START Extracted data

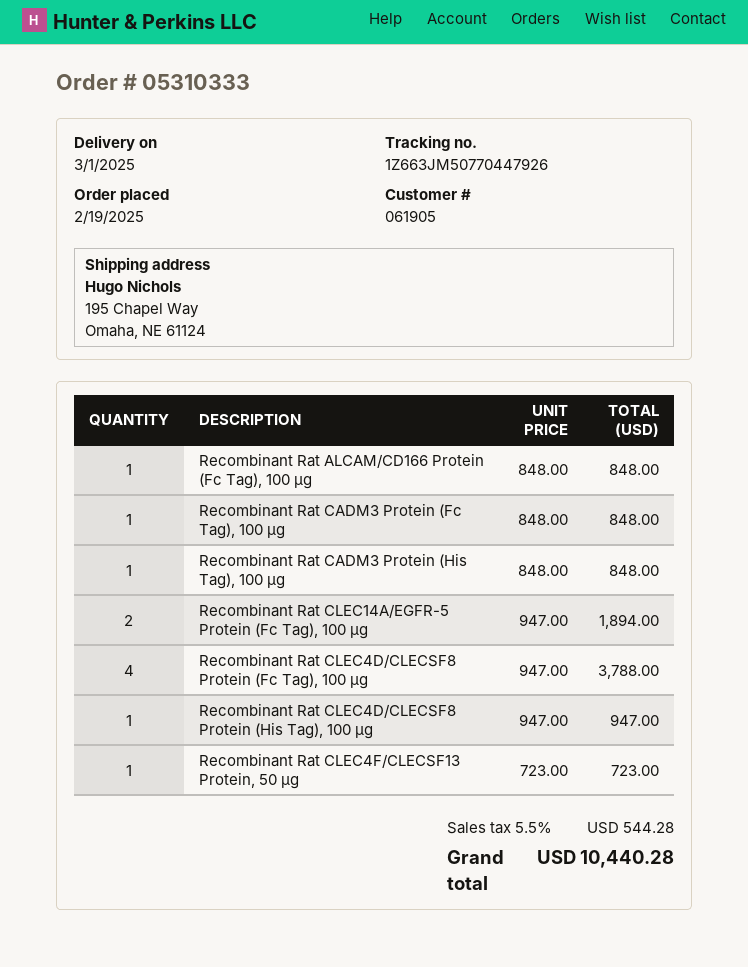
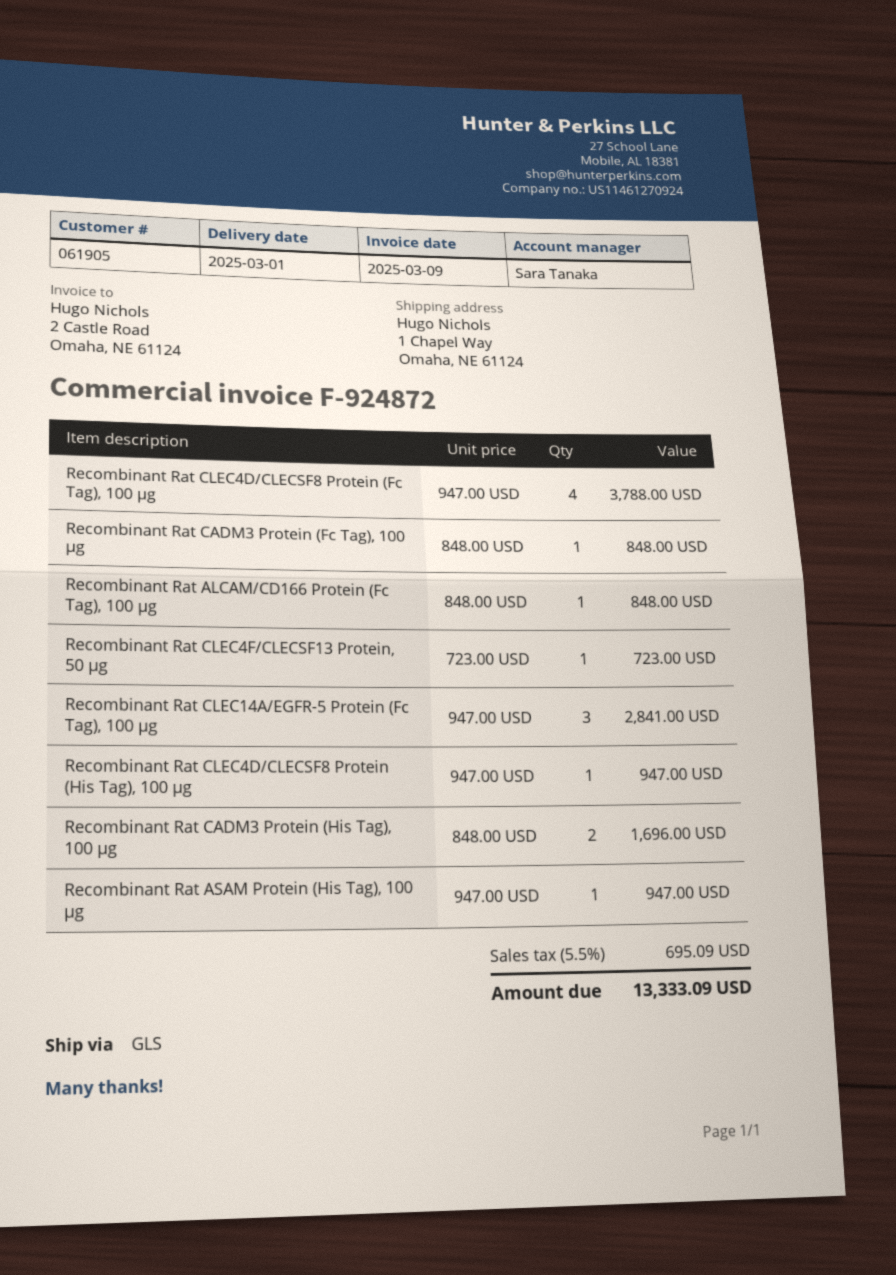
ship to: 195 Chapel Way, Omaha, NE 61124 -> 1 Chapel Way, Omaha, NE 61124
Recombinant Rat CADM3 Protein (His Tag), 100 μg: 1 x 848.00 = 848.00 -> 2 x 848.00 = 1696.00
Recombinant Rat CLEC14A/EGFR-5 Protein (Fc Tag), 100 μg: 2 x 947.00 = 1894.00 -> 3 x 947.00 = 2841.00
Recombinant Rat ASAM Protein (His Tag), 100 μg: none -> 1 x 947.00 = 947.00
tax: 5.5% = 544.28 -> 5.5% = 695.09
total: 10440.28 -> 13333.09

END Extracted data

- Task to carry out -
Count every line in the listing above that holds "Protein", then report only the count.

- Exercise solution -
3